La centrale photovoltaïque de 300 kilowatts-crête est disponible. Le courant est déjà produit grâce à plus de 550 panneaux solaires. La connexion entre les panneaux et le local technique reste la dernière étape. Le réseau de distribution, lui, est en construction. Les poteaux, les câbles et les compteurs sont déjà sur le site, en cours d’installation.
Dans la cité, tous les ménages sont déjà identifiés. La connexion, devant intervenir après le finissage des travaux de construction du réseau, va permettre à 500 ménages d’être desservis, le nombre d’abonnés pouvant être majoré au regard de la capacité du réseau, a-t-on appris des équipes de l’ANSER.
Pour l’heure, l’impatience monte dans le chef des bénéficiaires qui verront, pour la première fois, l’électricité dans le vaste territoire de la province du Kwango. Selon l’administrateur du territoire, Henri Kani, le courant produit servira de levier important pour le décollage de son entité.
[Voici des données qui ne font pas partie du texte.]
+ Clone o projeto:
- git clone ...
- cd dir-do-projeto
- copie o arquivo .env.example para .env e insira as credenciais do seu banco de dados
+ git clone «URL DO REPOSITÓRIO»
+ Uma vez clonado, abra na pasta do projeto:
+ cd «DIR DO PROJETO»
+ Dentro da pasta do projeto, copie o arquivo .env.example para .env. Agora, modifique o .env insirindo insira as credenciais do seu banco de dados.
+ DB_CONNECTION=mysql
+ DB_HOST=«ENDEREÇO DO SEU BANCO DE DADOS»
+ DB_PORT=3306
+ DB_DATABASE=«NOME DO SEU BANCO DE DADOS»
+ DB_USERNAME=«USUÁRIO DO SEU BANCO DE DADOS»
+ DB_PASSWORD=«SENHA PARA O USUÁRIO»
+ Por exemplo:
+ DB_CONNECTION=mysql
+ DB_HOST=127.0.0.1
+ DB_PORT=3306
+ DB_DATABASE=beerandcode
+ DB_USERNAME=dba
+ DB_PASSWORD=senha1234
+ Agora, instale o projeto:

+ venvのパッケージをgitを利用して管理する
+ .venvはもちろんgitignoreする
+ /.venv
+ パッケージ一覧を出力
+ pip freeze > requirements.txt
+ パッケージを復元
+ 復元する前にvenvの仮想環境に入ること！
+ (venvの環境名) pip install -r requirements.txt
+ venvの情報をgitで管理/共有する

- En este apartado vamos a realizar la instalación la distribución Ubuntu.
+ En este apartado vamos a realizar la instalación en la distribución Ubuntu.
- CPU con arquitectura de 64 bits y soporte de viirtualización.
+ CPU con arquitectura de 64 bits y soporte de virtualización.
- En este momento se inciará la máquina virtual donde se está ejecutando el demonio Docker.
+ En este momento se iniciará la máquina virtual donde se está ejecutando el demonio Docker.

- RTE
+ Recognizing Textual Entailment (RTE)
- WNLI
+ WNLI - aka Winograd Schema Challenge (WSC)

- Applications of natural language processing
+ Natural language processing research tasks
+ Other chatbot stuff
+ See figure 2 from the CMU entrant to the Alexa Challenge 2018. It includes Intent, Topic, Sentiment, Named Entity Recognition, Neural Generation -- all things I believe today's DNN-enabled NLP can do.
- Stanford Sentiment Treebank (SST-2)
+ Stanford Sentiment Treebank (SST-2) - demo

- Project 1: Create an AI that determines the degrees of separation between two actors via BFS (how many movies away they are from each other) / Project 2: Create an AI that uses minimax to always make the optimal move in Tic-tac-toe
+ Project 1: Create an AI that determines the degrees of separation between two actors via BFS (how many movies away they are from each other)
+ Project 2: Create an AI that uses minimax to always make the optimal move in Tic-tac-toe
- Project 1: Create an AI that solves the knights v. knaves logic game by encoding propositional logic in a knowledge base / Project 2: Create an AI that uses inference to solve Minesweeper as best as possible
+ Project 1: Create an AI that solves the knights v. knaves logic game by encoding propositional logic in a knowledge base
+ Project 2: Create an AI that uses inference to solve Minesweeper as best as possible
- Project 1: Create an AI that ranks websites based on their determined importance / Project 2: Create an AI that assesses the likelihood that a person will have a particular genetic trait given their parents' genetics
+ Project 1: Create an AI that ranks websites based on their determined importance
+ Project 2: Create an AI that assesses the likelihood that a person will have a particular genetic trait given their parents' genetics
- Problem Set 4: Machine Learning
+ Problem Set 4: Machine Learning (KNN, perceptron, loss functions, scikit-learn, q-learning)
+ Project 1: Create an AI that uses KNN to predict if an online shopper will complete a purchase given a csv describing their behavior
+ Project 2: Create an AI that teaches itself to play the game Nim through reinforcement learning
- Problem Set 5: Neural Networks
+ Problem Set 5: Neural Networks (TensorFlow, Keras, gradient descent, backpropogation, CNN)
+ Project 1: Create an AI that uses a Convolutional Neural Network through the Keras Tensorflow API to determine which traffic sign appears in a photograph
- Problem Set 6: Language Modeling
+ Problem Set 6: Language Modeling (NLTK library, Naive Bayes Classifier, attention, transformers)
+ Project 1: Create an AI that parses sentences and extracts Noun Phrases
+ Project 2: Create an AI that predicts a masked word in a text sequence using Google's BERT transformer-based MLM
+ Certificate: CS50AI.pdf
« La population est vraiment dans l’impatience de vivre l’électricité. Au niveau des ménages, le fonctionnement des moulins va alléger les tâches des femmes. Pour l’adduction d’eau, cela sera de très grande importance. On a des bornes-fontaines qui exigent beaucoup de carburant. Avec la présence du courant, nous aurons de l’eau potable de manière permanente. On a aussi des écoles de menuiserie, mais avec des matériels archaïques ; avec le courant, on va basculer vers des matériels modernes », a-t-il déclaré.
Dans la province du Kwango, le problème d'accès à l’électricité se pose avec acuité. À Kenge, chef-lieu de la province, une centrale thermique de la Société nationale d’électricité ne prend en charge qu’une minorité d’habitants. Le projet d’électrification par le parc agro-industriel de Bukangalonzo est resté lettre morte. Si le chef-lieu vit dans le noir vif, la situation est pire à l’intérieur de la province.